Header background

index4j: Open-source FM-Index for fast queries on compressed logs

If you’ve ever tried to track down a weird bug or security issue in a mountain of log files, you know how important it is to be able to search for any string no matter how random or unexpected. Log search engines need to be flexible, letting you look for anything from error codes to user IDs, or even fragments of stack traces. But with modern systems generating massive amounts of logs every day, storing all that data quickly becomes a problem.

That’s where compression comes in. By squeezing down the size of your logs, you save on storage costs and make it easier to keep more history around. The trick is to compress your data without making searches painfully slow. Enter the FM-Index: a clever data structure that combines powerful compression with fast search.

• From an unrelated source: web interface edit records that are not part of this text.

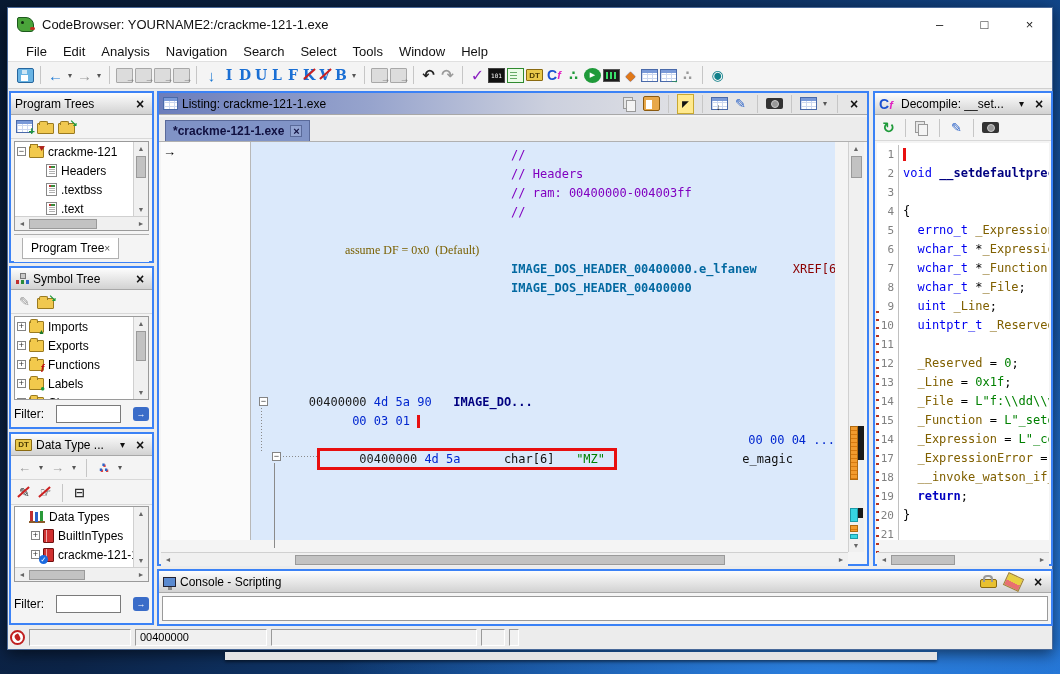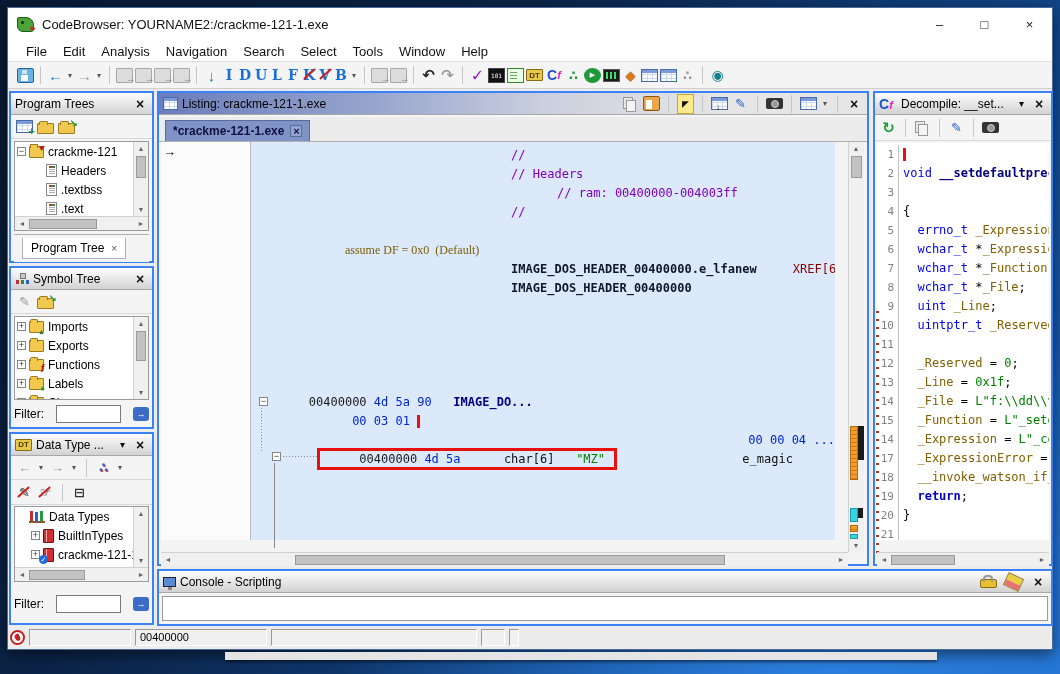"// ram: 00400000-004003ff" div.lrow { margin-left: 46px -> none }
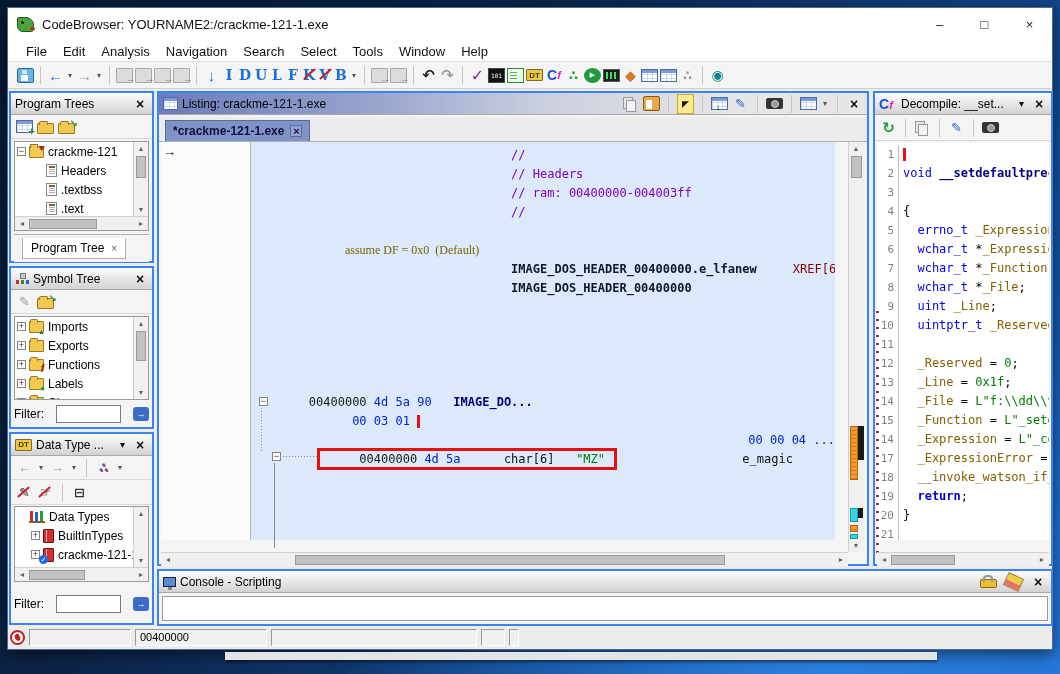"Program Tree" span { gap: 7px -> none }
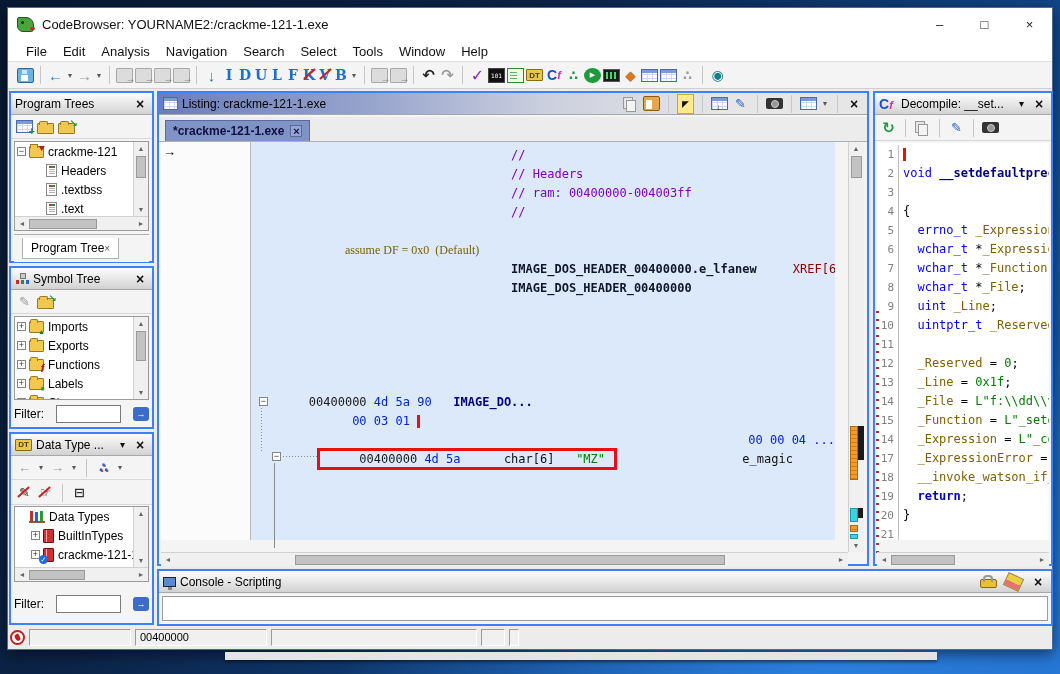"IMAGE_DOS_HEADER_00400000.e_lfanew" .sg-label { color: #0f172a -> #0369a1 }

With the FM-Index, you can have a practical balance between compact storage and the freedom to search for anything you need. And if you are working in Java, we’ve got you covered with the open source index4j, created by the Real-Time Analytics lab of Dynatrace Research, an internal research group at Dynatrace where we work on researching methods for real-time processing and analysis of massive data streams.

index4j blog inline image

When should you use the FM-Index?

The FM-Index is a relatively complex data structure that shines in specific scenarios:

  • Your data is immutable or changes infrequently. The FM-Index is built for static datasets, so if your logs are constantly changing, you might want to look at other options.
  • You need to perform a lot of queries. If you only need to search your logs occasionally, the overhead of building the FM-Index might not be worth it.
  • Your queries are likely to be arbitrary substrings or they don’t fit a predefined pattern. The FM-Index does not care about the structure of your queries, making it ideal for searching through unstructured log data.
  • You care about storage efficiency: It might not be your top priority, but you still want to save space without sacrificing search speed.
  • You like the idea of combining compression and indexing into a single data structure, simplifying your architecture.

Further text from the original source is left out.